Resolvin d1介导的细胞串扰对MASH有保护作用

背景,最近的研究强调了resolvin D1 (RvD1)，一种由二十二碳六烯酸衍生的特殊促溶解介质，对慢性肝脏疾病的有益作用，但其潜在机制尚不清楚。我们的研究旨在确定rvd1介导的细胞串扰在代谢功能障碍相关脂肪性肝炎（MASH）中的作用和机制。方法srvd1经实验性MASH灌胃，进行大鼠和单细胞RNA测序（scRNA-seq）分析。分离原代肝细胞，包括原代肝细胞、库普弗细胞（KCs）、T细胞和肝星状细胞（hsc）进行共培养实验，以阐明RvD1对细胞死亡、炎症和纤维化的影响。结果小鼠（n = 5 ~ 6, p <0.01）和人（n = 9 ~ 10, p <0.05）肝组织RvD1水平均降低。给予RvD1可减少MASH患者的肝细胞死亡、炎症和肝纤维化（n = 4-5, p <0.05）。机制上，RvD1通过抑制内质网（ER）应激降低肝细胞死亡。与原代肝细胞共培养实验表明，棕榈酸处理肝细胞的条件培养基激活了KCs、T细胞和hsc；然而，在rvd1预处理的肝细胞中，这些作用被消除。此外，RvD1直接抑制T细胞活化和IFNγ产生，导致KCs中Stat1-Cxcl10信号通路减少。结论srvd1通过减轻内质膜应激介导的凋亡，降低KCs、T细胞和hsc的活化，从而降低肝细胞死亡和DAMP的产生。这项研究强调了rvd1介导的不同肝细胞间的细胞串扰在MASH中的新作用。影响和影响smash是世界范围内日益增长的医疗保健负担。然而，目前对MASH及其后遗症的治疗仍然有限。最近的研究强调了包括RvD1在内的特殊促溶解介质（SPMs）在肝脏疾病中的治疗益处。然而，这些有益作用背后的机制尚不清楚。基于一系列共培养原代细胞实验和无偏倚转录组学分析，我们发现rvd1介导的肝细胞和非实质细胞之间的细胞串扰可以防止MASH进展。我们的研究为RvD1在MASH中的作用提供了新的机制见解，并强调了其治疗这种疾病的潜力。

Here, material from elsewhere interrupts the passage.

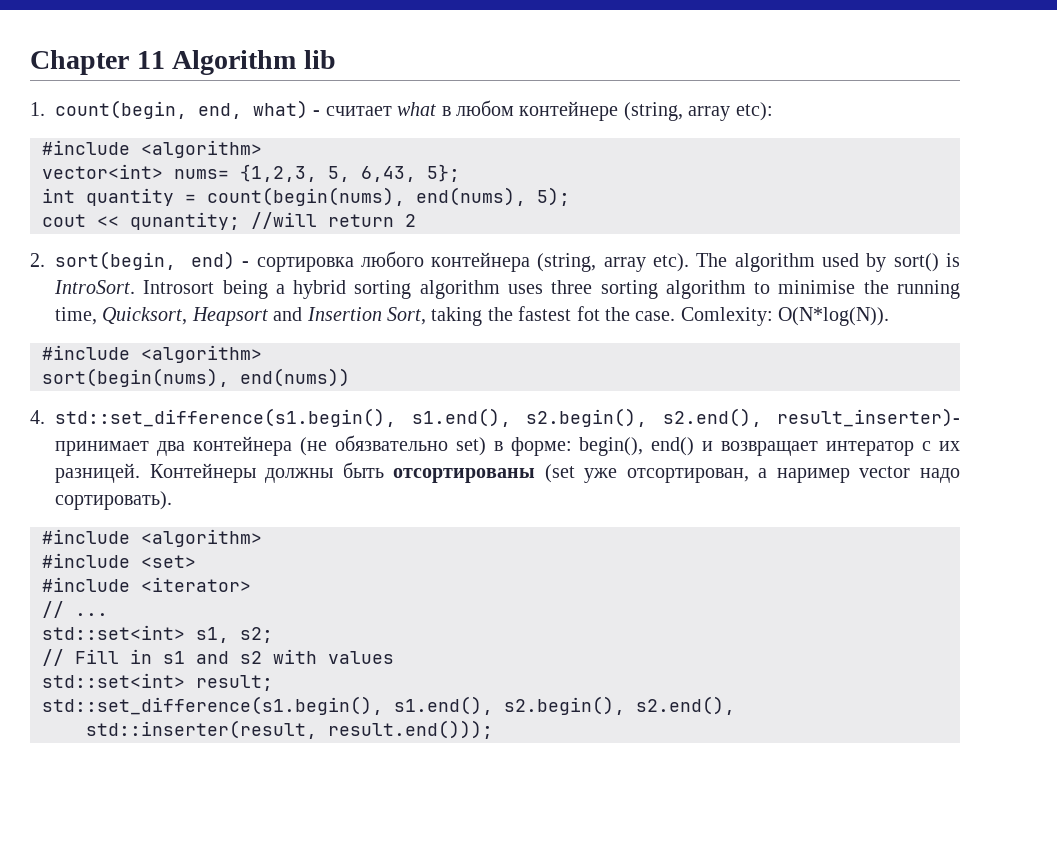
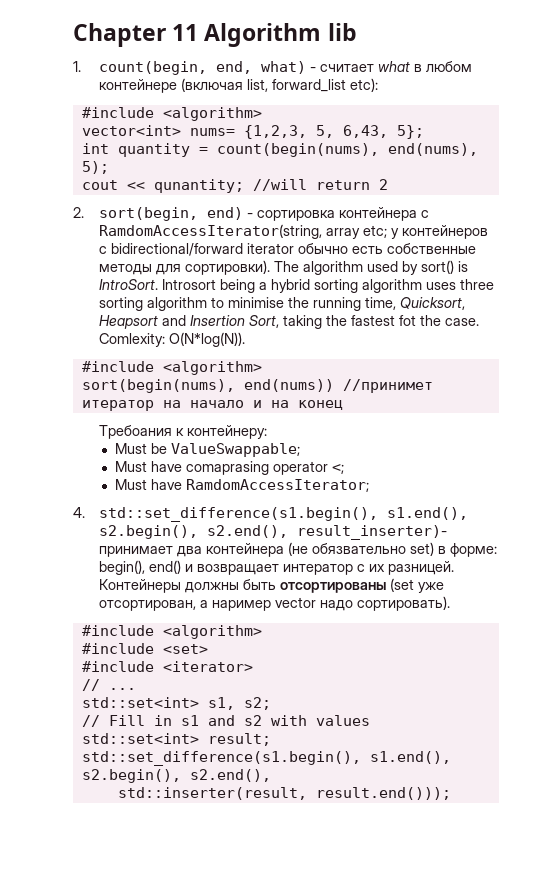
[623,102,731,121] (string, array -> [181,78,347,92] (включая list, forward_list
[360,251,690,272] любого контейнера (string, array etc). -> [339,207,430,221] [99,224,489,239] [99,243,477,256] [99,260,271,275] контейнера c RamdomAccessIterator(string, array etc; у контейнеров с bidirectional/forward iterator обычно есть собственные методы для сортировки).
(350, 377) none -> [342,379,433,393] [81,400,343,411] [99,425,268,439] [115,443,301,457] [115,461,345,475] [115,479,370,492] //принимет итератор на начало и на конец // Требоания к контейнеру: // Must be ValueSwappable; // Must have comaprasing operator <; // Must have RamdomAccessIterator;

本文章由计算机程序翻译，如有差异，请以英文原文为准。

求助全文

约1分钟内获得全文求助全文

来源期刊

JHEP Reports GASTROENTEROLOGY & HEPATOLOGY-

CiteScore

12.40

自引率

2.40%

发文量

161

审稿时长

36 days

期刊介绍： JHEP Reports is an open access journal that is affiliated with the European Association for the Study of the Liver (EASL). It serves as a companion journal to the highly respected Journal of Hepatology. The primary objective of JHEP Reports is to publish original papers and reviews that contribute to the advancement of knowledge in the field of liver diseases. The journal covers a wide range of topics, including basic, translational, and clinical research. It also focuses on global issues in hepatology, with particular emphasis on areas such as clinical trials, novel diagnostics, precision medicine and therapeutics, cancer research, cellular and molecular studies, artificial intelligence, microbiome research, epidemiology, and cutting-edge technologies. In summary, JHEP Reports is dedicated to promoting scientific discoveries and innovations in liver diseases through the publication of high-quality research papers and reviews covering various aspects of hepatology.